Exercise aim. Below are the records; reproduce all of them exactly but without any images.

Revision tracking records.
━━━━━━━━━━━━━━━━━━━━
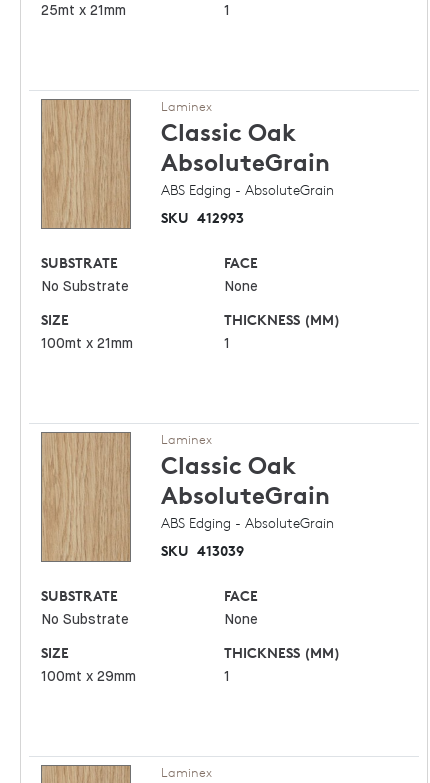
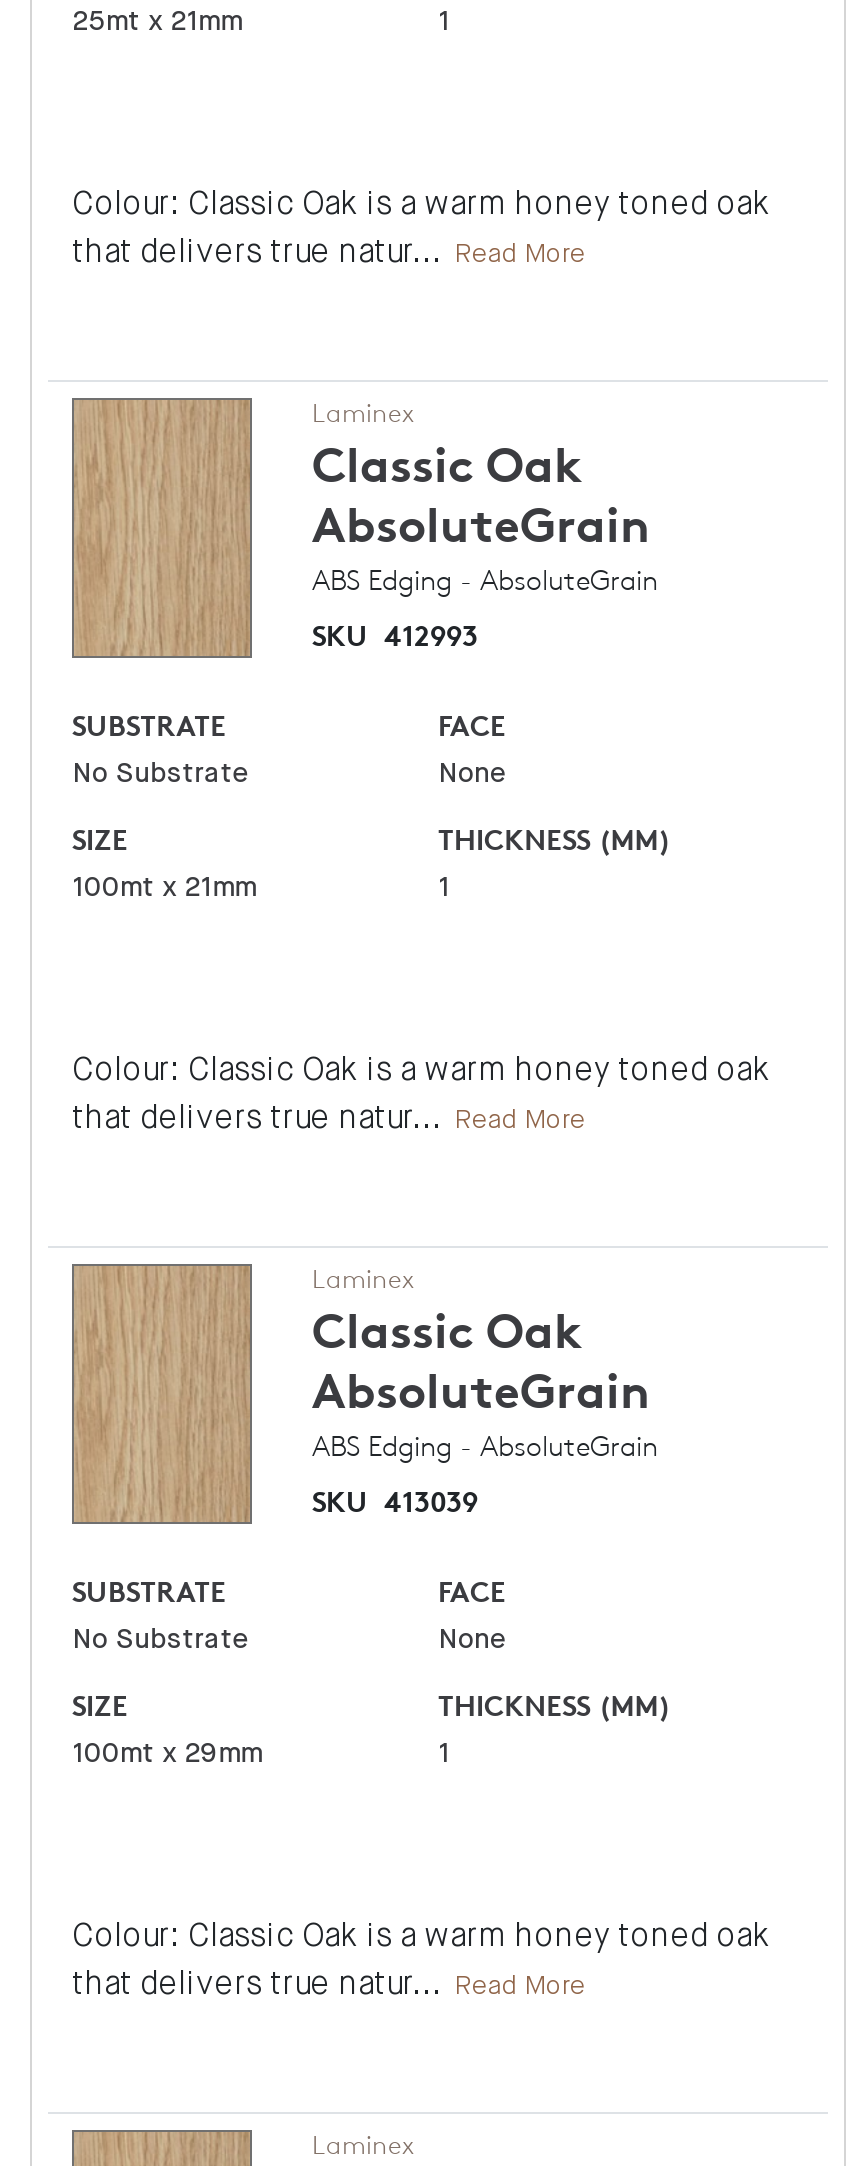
none -> [72,185,770,271] Colour: Classic Oak is a warm honey toned oak | that delivers true natur... Read More
none -> [72,1051,770,1137] Colour: Classic Oak is a warm honey toned oak | that delivers true natur... Read More
none -> [72,1917,770,2003] Colour: Classic Oak is a warm honey toned oak | that delivers true natur... Read More

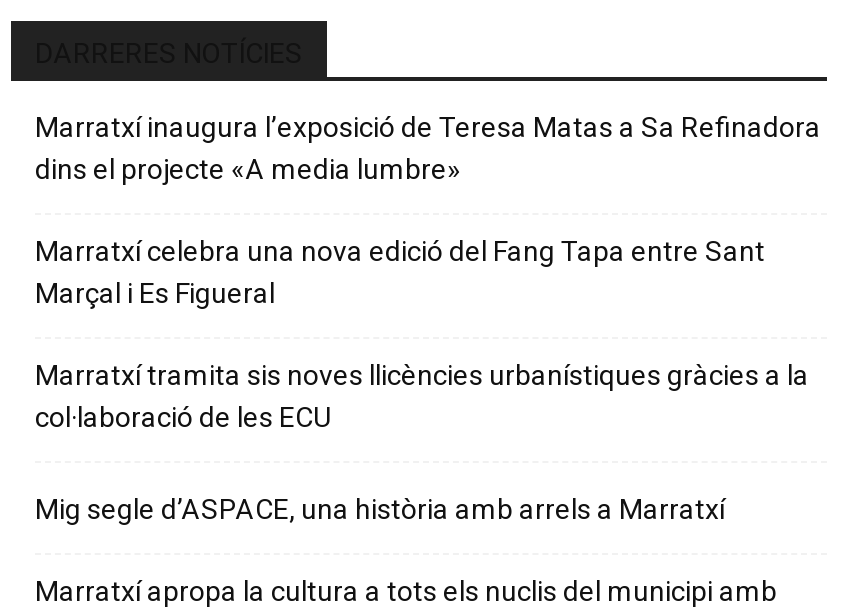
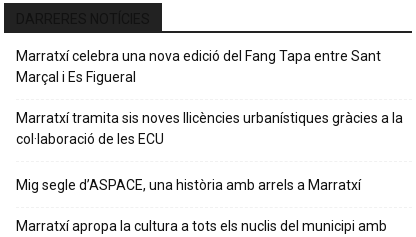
[35,111,821,185] Marratxí inaugura l’exposició de Teresa Matas a Sa Refinadora | dins el projecte «A media lumbre» -> none

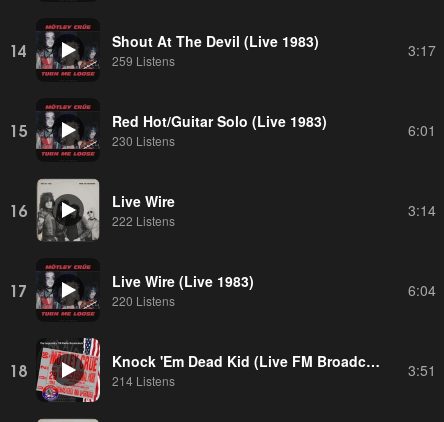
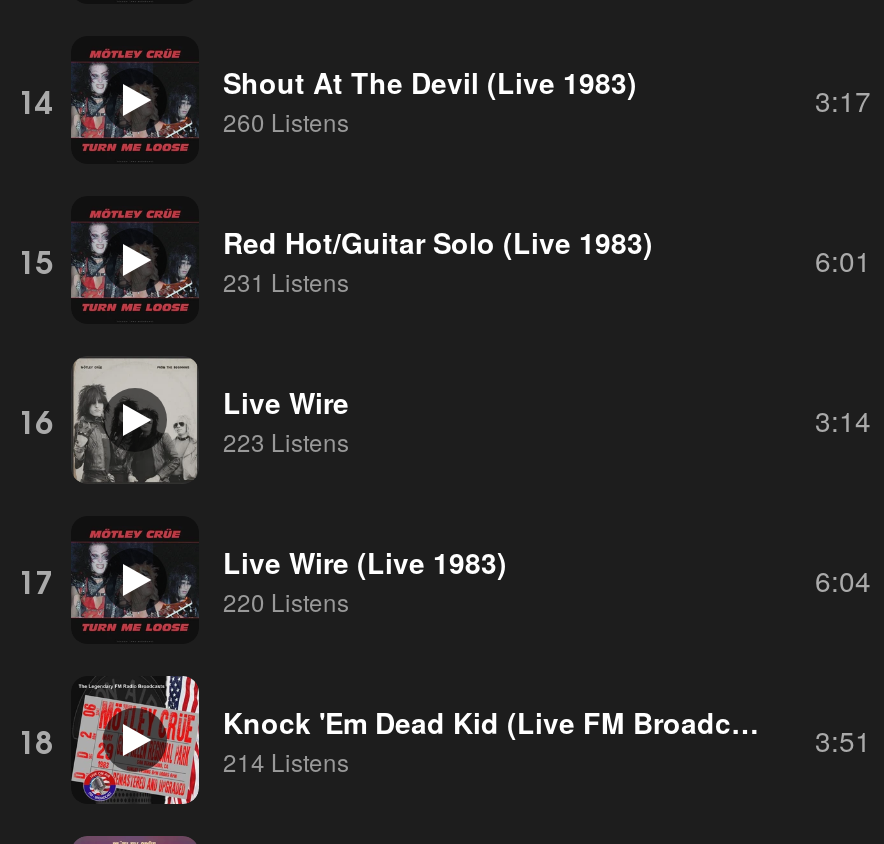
[112,52,175,68] 259 Listens -> [223,103,349,137] 260 Listens
[112,132,175,148] 230 Listens -> [223,263,349,297] 231 Listens
[112,212,175,228] 222 Listens -> [223,423,349,457] 223 Listens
━━━━━━━━━━━━━━━━━━━━
Result for this task.
none -> [72,185,770,271] Colour: Classic Oak is a warm honey toned oak | that delivers true natur... Read More
none -> [72,1051,770,1137] Colour: Classic Oak is a warm honey toned oak | that delivers true natur... Read More
none -> [72,1917,770,2003] Colour: Classic Oak is a warm honey toned oak | that delivers true natur... Read More

[35,111,821,185] Marratxí inaugura l’exposició de Teresa Matas a Sa Refinadora | dins el projecte «A media lumbre» -> none

[112,52,175,68] 259 Listens -> [223,103,349,137] 260 Listens
[112,132,175,148] 230 Listens -> [223,263,349,297] 231 Listens
[112,212,175,228] 222 Listens -> [223,423,349,457] 223 Listens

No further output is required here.